“Michael’s performance wasn’t much better than Buffalo’s.”
That was Washington Post columnist Michael Wilbon’s take on Super Bowl XXVII, during which the Dallas Cowboys made mince-meat of the Buffalo Bills at the Rose Bowl in what can only be described as a rout, and Michael Jackson became the biggest pop act to perform during a halftime show up to that point.
The Bills were playing their third consecutive Super Bowl that year. They’d go on to make it four in a row in 1994. That would be it for them for 25 years and counting. At the time, it seemed Jackson’s career was sharing space in the same toilet the Bills were swirling down. He was rapidly becoming the previous decade's news.
Yet, if Jan. 31, 1993 is one of a seemingly bottomless bucket of days Bills fans would love to forget, it would ultimately prove to be a watershed moment, for both the King of Pop and the NFL’s conception of what might constitute a proper Super Bowl halftime show. From this point on, subtlety would not be on the table. Nor would marching bands, for the most part.
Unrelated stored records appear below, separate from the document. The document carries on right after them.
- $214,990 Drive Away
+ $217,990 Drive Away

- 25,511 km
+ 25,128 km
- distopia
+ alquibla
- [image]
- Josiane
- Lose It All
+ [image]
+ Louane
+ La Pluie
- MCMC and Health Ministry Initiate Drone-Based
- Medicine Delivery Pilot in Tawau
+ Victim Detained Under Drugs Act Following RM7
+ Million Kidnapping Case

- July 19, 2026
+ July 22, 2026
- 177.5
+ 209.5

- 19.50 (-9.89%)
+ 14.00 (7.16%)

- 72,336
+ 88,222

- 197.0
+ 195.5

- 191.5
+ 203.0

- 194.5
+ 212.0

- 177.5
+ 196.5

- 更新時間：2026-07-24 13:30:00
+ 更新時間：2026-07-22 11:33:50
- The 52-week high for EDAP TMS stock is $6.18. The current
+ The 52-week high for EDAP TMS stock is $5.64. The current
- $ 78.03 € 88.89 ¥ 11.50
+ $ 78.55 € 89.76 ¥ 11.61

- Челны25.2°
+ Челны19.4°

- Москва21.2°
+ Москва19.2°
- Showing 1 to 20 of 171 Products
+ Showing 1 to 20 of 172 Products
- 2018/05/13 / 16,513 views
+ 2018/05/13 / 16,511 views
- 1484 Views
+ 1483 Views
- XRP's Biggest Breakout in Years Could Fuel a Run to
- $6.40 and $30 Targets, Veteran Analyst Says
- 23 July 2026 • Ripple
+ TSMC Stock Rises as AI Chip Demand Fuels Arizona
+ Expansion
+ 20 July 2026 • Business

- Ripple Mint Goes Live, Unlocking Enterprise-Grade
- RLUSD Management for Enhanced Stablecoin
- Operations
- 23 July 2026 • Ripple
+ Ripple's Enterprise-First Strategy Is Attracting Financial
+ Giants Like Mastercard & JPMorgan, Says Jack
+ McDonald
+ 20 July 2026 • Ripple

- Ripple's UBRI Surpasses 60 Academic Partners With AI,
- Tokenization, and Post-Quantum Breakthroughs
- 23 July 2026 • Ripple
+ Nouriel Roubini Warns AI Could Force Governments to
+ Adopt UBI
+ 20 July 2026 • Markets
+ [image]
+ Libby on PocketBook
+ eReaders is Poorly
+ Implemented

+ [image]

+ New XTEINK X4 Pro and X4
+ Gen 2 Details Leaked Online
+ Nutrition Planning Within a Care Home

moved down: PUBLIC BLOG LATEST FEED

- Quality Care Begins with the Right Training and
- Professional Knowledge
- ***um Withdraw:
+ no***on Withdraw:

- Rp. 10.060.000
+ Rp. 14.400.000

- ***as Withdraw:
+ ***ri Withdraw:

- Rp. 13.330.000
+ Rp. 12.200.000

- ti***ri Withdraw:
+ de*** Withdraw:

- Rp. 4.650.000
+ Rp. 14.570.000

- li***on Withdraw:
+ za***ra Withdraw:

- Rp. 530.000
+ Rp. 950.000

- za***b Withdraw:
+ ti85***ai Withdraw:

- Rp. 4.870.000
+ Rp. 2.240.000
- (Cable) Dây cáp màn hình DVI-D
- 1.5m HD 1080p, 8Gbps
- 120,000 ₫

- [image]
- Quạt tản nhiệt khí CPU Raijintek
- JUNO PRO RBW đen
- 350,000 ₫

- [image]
Wilbon’s Post piece was not exactly pulling punches when it lambasted Jackson for his "10-year-old dance steps and more crotch-grabbing than a major league baseball player stepping into the box,” or its insistence that to discuss Jackson in 1993 terms meant to “talk about a guy who's lost a step."
I remember agreeing, at least partly, with this assessment. But an equal part of me was, unsurprisingly, in awe of Jackson’s charisma, which managed to shine through despite what appeared to be some less-than-stellar lip-syncing, a weird show-opening 90-second freeze-frame pose, and a whole lot of pop pomp and circumstance.
We might not have realized at the time what all of this would mean for Super Bowl halftime extravaganzas going forward. In the past, there had been at least a veneer of “local community involvement” sprayed over the whole affair. Marching bands from organizations relevant to the city the game was being played in were invited to be involved. Nods to area attractions – like when Disney characters and local kids teamed to sing “It’s A Small World After All” during Super Bowl XXV in Tampa – were de rigueur. As a television viewer, you got the sense you were a guest invited to look in on a massive local event taking place in another city.
That sense of locality went the same way as cute kids singing children’s songs, following Jackson’s performance.
This year’s Super Bowl LIII is taking place in Atlanta. The halftime show is being headlined by Los Angeles pop-pablum disseminators Maroon 5. Considering that Atlanta boasts one of the largest African-American metro populations in the country and that Maroon 5 is, in musical parlance, one of the “whitest” bands extant, this feels like a disconnect.
The announcement of Maroon 5’s headlining slot in September was met by much gnashing of teeth in some quarters, to the point where an online petition urging the band to turn down the offer earned more than 50,000 signatures before December. That a non-Atlanta band would headline an NFL event, given the league’s treatment of players exercising their right to protest racial injustice by taking a knee during the pregame National Anthem, was interpreted by many as an insult. The NFL, perhaps grudgingly, took note, and added hip-hop artists Travis Scott (not from Atlanta, but associated with Atlanta artists) and Big Boi (a major Atlanta hip-hop legend) to the bill. Maroon 5 will still be headlining.
So yeah, we’ve come a long way from marching bands and Disney characters.
Jackson’s performance – not one of his best, but lord, the set-list alone (an intro jam, “Billie Jean,” “Black or White,” “We Are the World,” “Heal the World”) cements its status as iconic – paved the way for subsequent halftime overkill.
Booking Jackson represented a sea-change in the league’s attitude toward halftime. From now on, it would all be about ratings. 133.4 million people watched Jackson lip-sync on NBC that year. Anything less, going forward, would be deemed a failure. In a very real sense, every mega-star playing the halftime show after 1993 – Justin Timberlake and Janet Jackson, Beyonce, Bruno Mars, Madonna, Springsteen, Prince, U2, among them – owes a debt to MJ's performance at the Rose Bowl.
Every year around this time, for the past 25 years, many of us in the region feel a nostalgia, wistful or otherwise, for the days when the Bills were the type of organization that could send a team to the Super Bowl four years in a row. Perhaps we’re also subconsciously longing for a return to a simpler, less bombastic, ratings-driven halftime show that reflected at least a bit of the region in which the game was being played.
Alas, that’s not the product the NFL is selling these days. So it goes.